I ask Sam to devote as much time as he can to tracing Barry Price’s cyber steps, and he promises that he will. Then I head home to Laurie and Tara.

Any potential witnesses that I don’t have time to interview I turn over to Laurie. Any competent person can get the information from them about what they’re going to say and why they’re going to say it. But Laurie has the ability to tell me more about each of them, to know what makes them tick, and to figure out their strengths and weaknesses.

Hike is a great lawyer, but when he interviews a witness, I ask him to give me a written report about it. That’s because all I’m going to get from him are the facts; talking to Laurie supplies the nuance.

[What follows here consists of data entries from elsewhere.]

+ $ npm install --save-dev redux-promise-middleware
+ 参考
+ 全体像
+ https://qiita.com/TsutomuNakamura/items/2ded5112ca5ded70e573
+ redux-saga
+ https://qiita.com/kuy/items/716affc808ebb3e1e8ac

And nuance in a cross-examination is everything.

I’m as ready for the trial as I can be, given the weapons at my disposal. Unfortunately, I wouldn’t describe myself as heavily armed.

 

 

“Barry Price died in a plane that crashed, but he didn’t die in a plane crash,” is how Thomas Bader begins his opening argument to the jury. The final constitution of the jury is one I think I’m happy with; I’ll know for sure a few seconds after the verdict is read.

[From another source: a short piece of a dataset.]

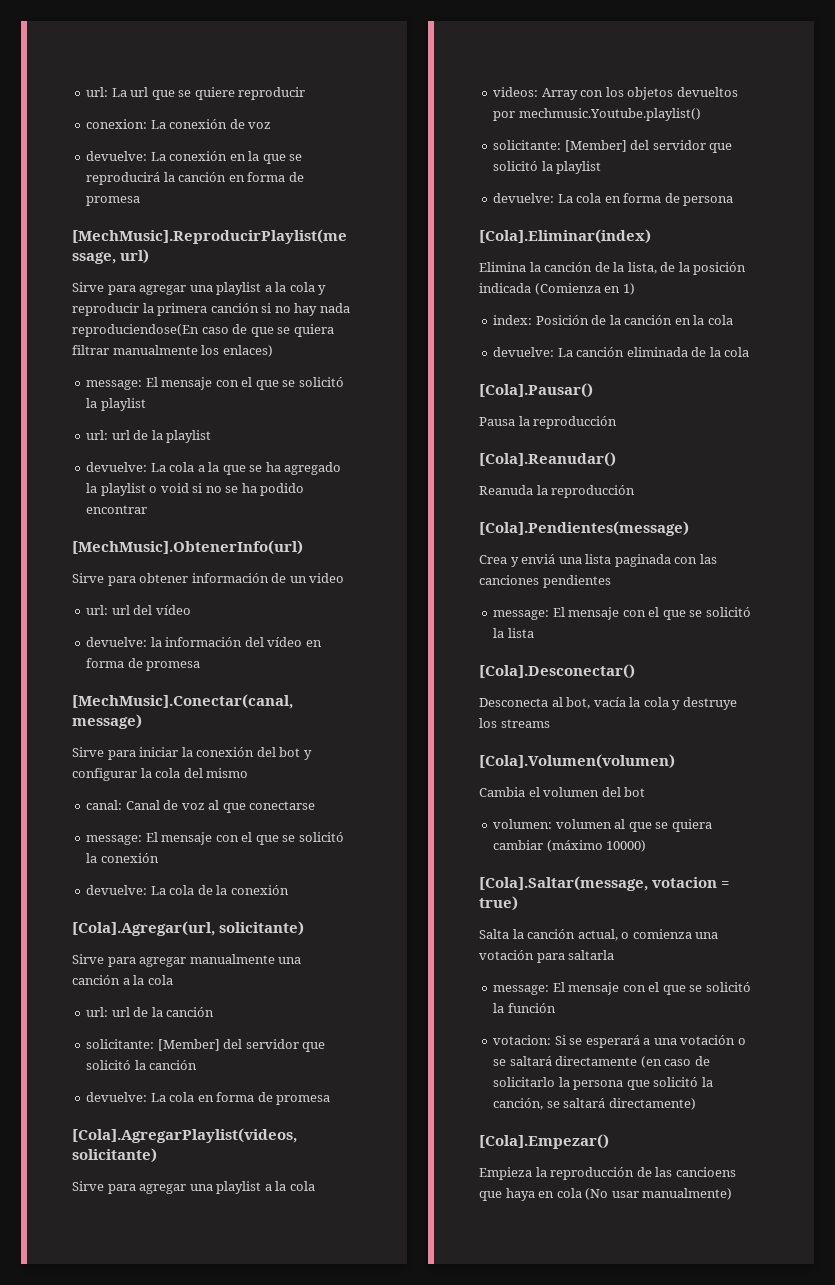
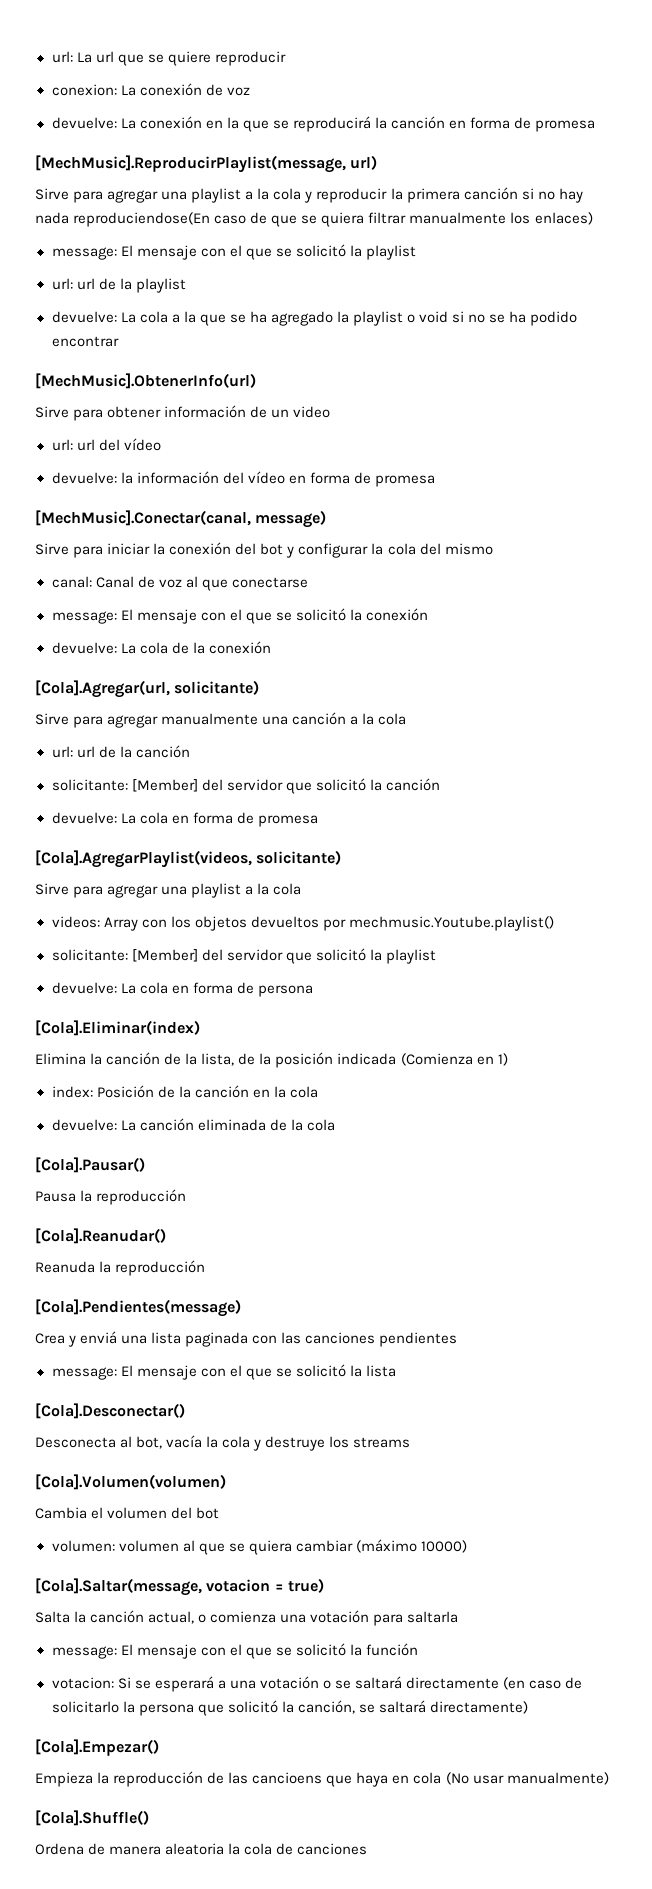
+ [Cola].Shuffle()
+ Ordena de manera aleatoria la cola de canciones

“People die in plane crashes, fortunately not very often, but it happens. Barry Price was an experienced pilot, so he knew the risks as well as anyone. He knew that every time he went up, there was that danger, no matter how much care is taken.”

Bader shakes his head sadly, as if he is reflecting thoughtfully on events, as if he hasn’t rehearsed these words at least a dozen times. “But there was a danger he had not anticipated, one that had nothing to do with weather, or mechanical failure, or even pilot error. Because although Mr. Price’s body was thrown seventy-five feet from the plane upon the terrible impact, the seeds of his death were planted well before that, in what he thought was the safety and comfort of his own home.

“The evidence will show that Barry Price was poisoned, and that is what caused his death. It was a poison that paralyzes before it kills, and there is every likelihood that he was alive, mentally alert, as he was forced to watch in terror as he lost control of his airplane.

“Yes, the airplane was a bit player in this tragedy. Barry Price died on a plane, but he would just as certainly have died in a car, or in a restaurant, or on a hammock, or maybe even in a hospital. The poison is that deadly.

“And that is why you are here, making the momentous decision you are going to make, rather than the National Transportation Safety Board. You are going to have to follow the evidence and decide who secretly administered the poison to Barry Price.

“And fortunately, the evidence is clear.” Bader points to Denise. “This woman had the motive, the opportunity, and the means to have killed her husband. It was not the first time she had betrayed him, but it would be the last.